Antón Pavlovich Chejov nació a orillas del Mar de Azor, en el sur de Rusia, en 1860. Y murió en una clínica en Badenwailler en 1904. Quienes escribieron sobre su vida no resistieron la seducción de un romanticismo que él habría despreciado. “Tres rosas amarillas”, el cuento de su último discípulo considerable, Raymond Carver, es un buen ejemplo que patina en ese lado cursi del viaje final, la agonía del artista tísico a los cuarenta y cuatro años, alojándose en el Savoy de Berlín, internándose más tarde en una clínica en la Selva Negra, persiguiendo la recuperación imposible. El viejo León Tolstoi lo visita. Acostado, tosiendo sangre, lo último que hace Chejov antes de morir es brindar con champagne con su mujer mientras una enorme mariposa negra entra a la habitación y rebota entre las paredes y el techo.
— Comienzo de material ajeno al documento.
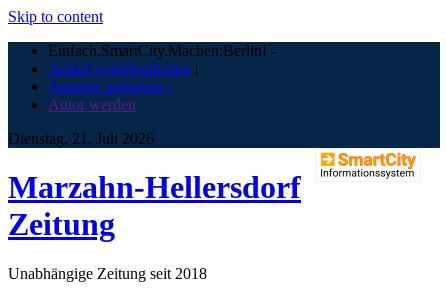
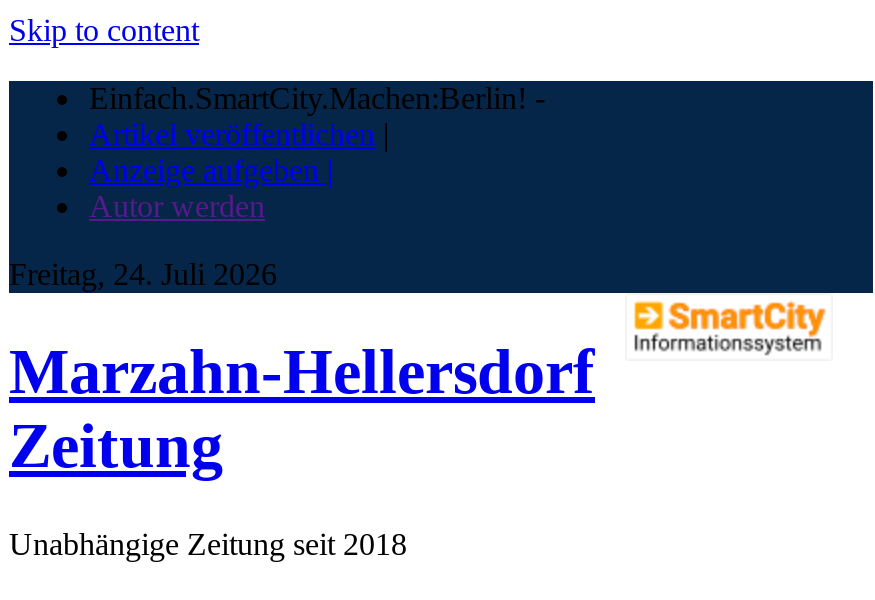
- Dienstag, 21. Juli 2026
+ Freitag, 24. Juli 2026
Su cadáver es trasladado a Moscú en un vagón con el sello “Transporte de ostras”. Una multitud acude a su entierro. “Tres rosas amarillas” está plagiado con habilidad de escenas de la biografía que sobre Chejov escribió Henri Troyat, un biografista tan ortodoxo como previsible. Chejov no sólo anticipa a Babel (quien imaginó su propia biografía como “la historia de un adjetivo”) sino que es el antecedente de Hemingway y, por acá, desde Horacio Quiroga a Enrique Wernicke hasta los narradores que surgen en los ‘60, llega a moldear con su influencia también los actuales. Un solo cuento, “La dama del perrito”, una historia de adulterio (“la más burguesa de todas las transgresiones”, según Nabokov), ese cuento, le fue suficiente a Chejov para poner un punto y aparte en la historia del género y sentar las reglas del relato corto. Nadie que escriba cuentos, después de él puede negar qué es la luz pero tampoco qué es la sombra.
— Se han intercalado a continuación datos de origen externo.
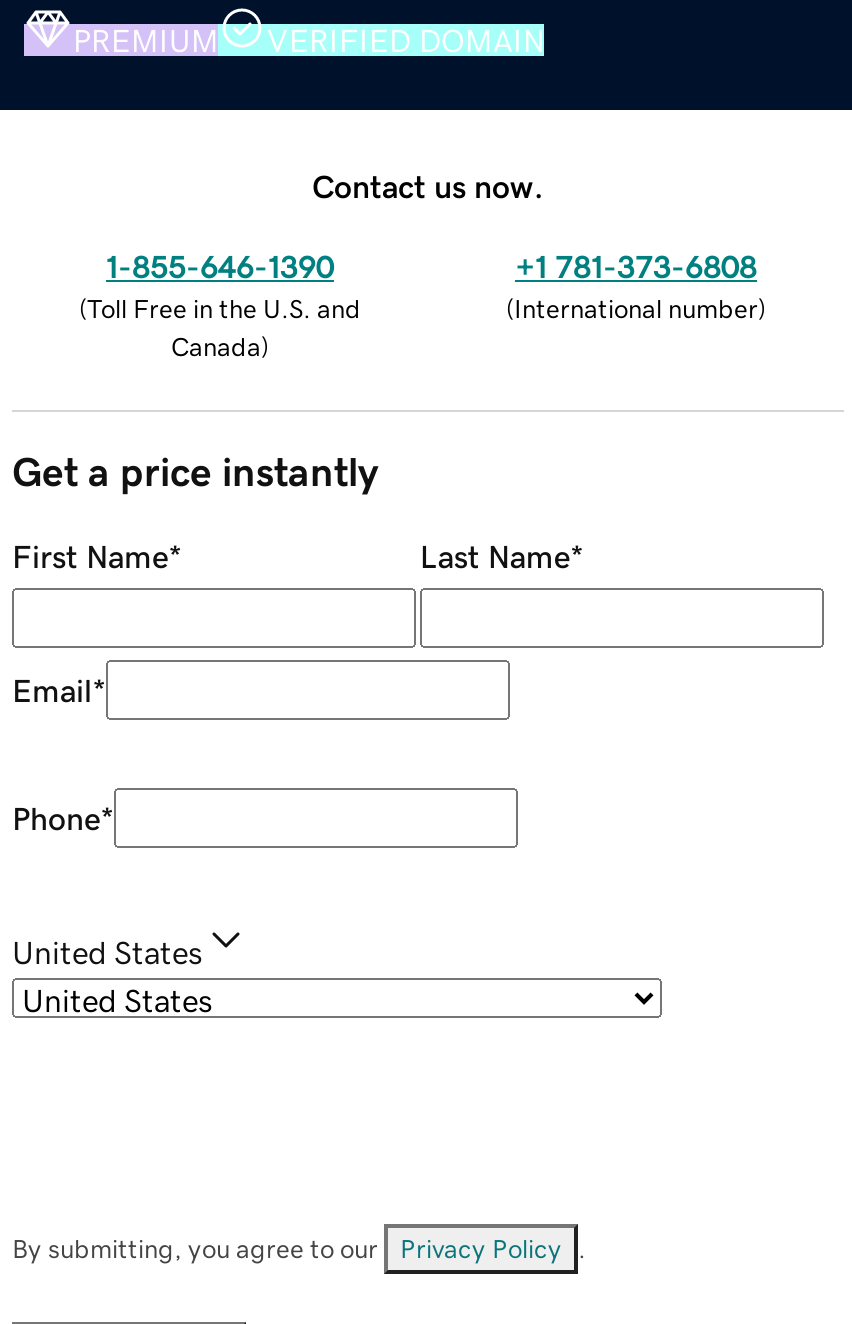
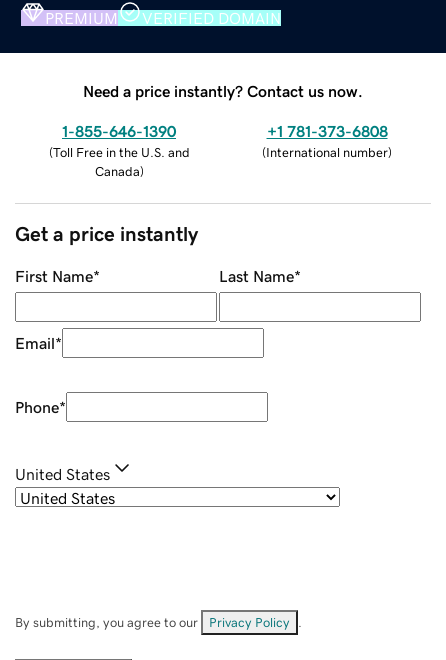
- Contact us now.
+ Need a price instantly? Contact us now.
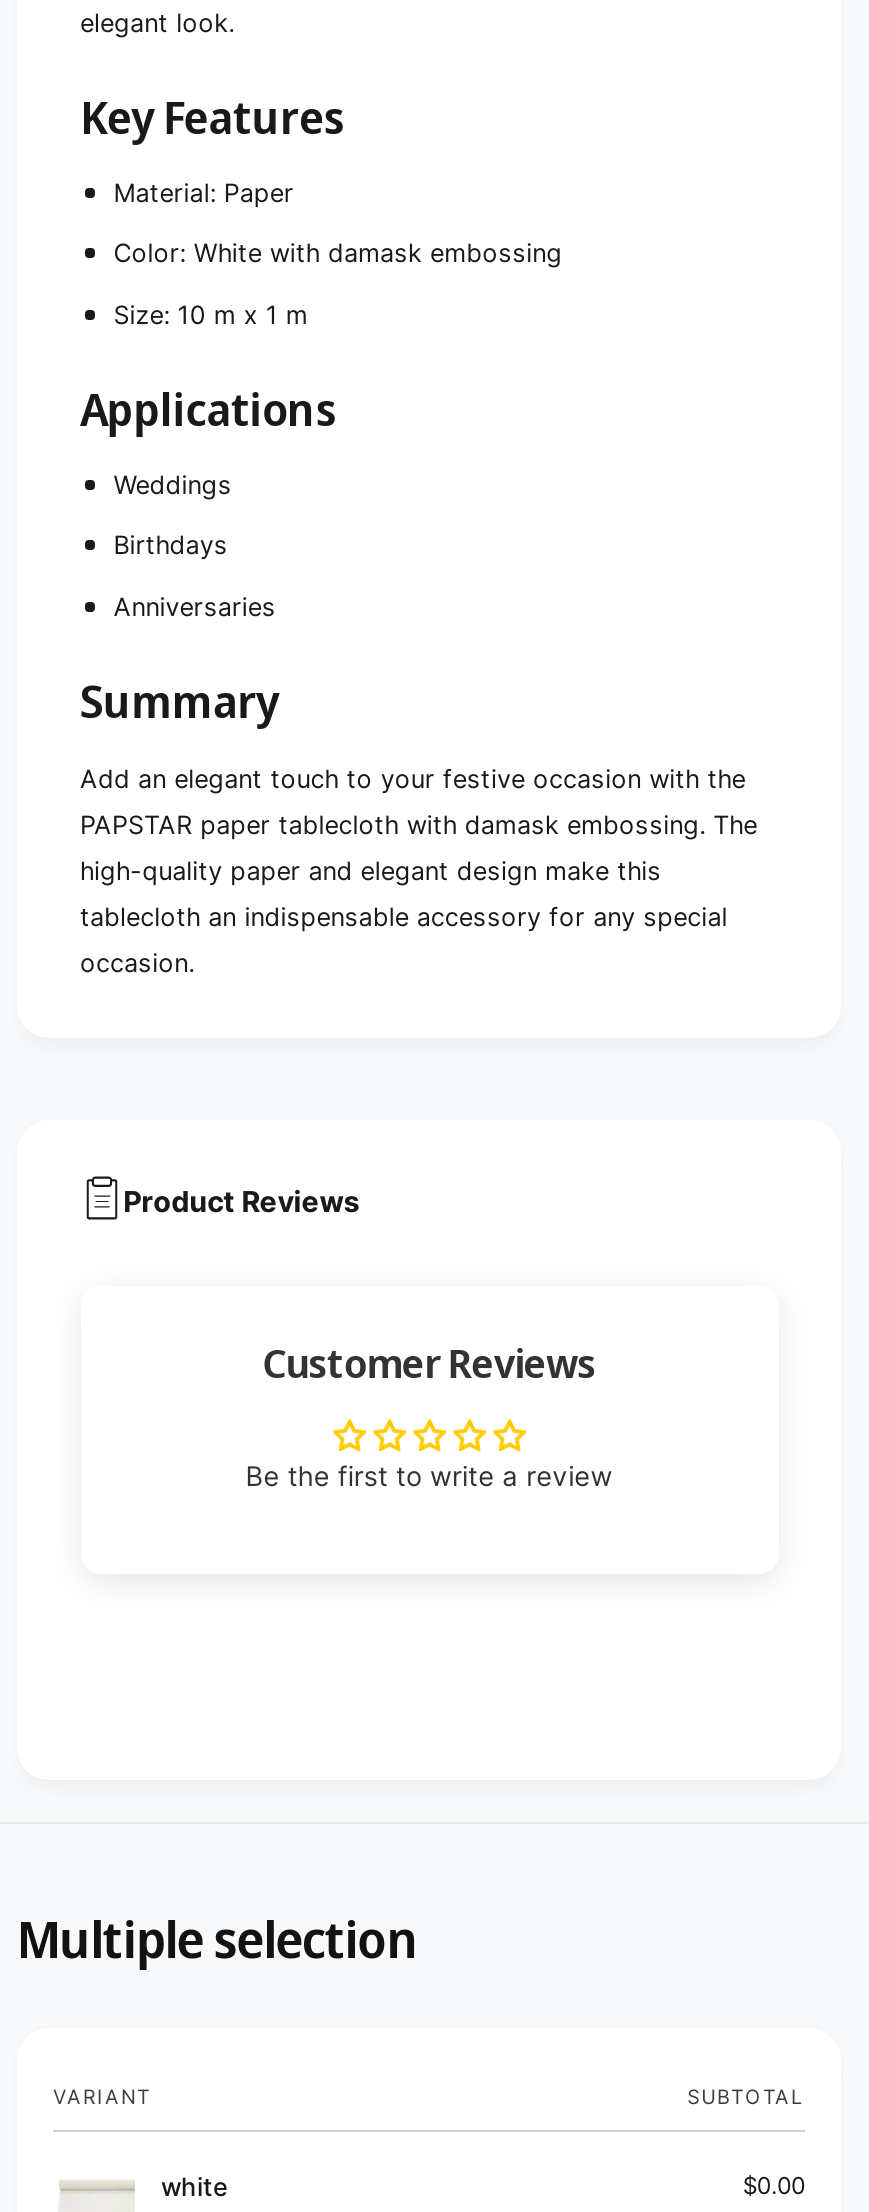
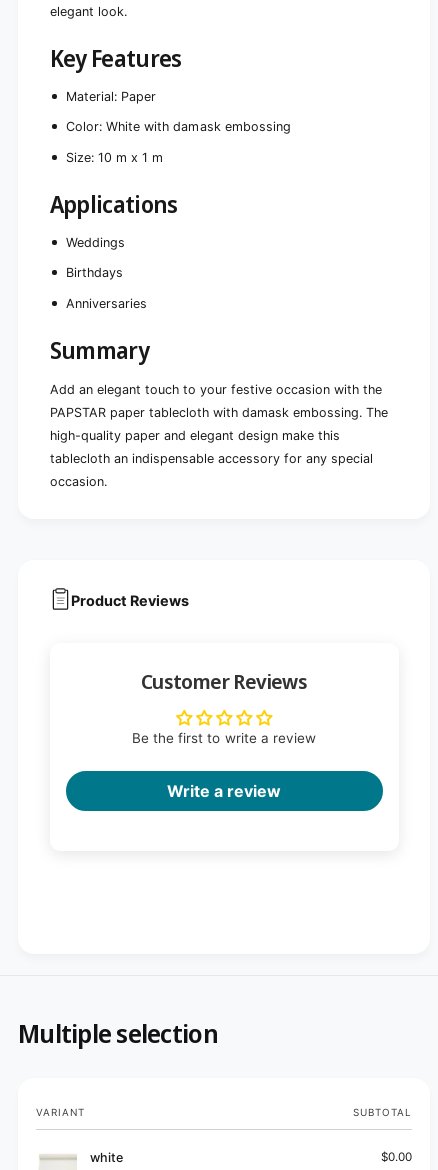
+ Write a review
Chejov nunca escribió un ensayo sobre su teoría y poética narrativa. Sin embargo, a través de su correspondencia, puede rastrearse algo así como un corpus. Piero Brunello, un obsesivo profesor veneciano, se encargó de seleccionar las opiniones de Chejov volcadas en su voluminosa correspondencia y articularlas en libro. Lo que el oficioso Brunello hizo fue clasificar “99 consejos para escritores” en distintos temas como por ejemplo por qué escribir, para quién, la verosimilitud, las descripciones, los personajes y los sentimientos. La articulación tiene un aire de manual de autoayuda, de iniciación en un taller literario. Aunque el libro aspire a condensar el método Chejov de narrativa veloz, los fragmentos, con su tono de adagios, tienen una imbatible potencia pedagógica y, a la vez, resumen con sabiduría el arte de contar.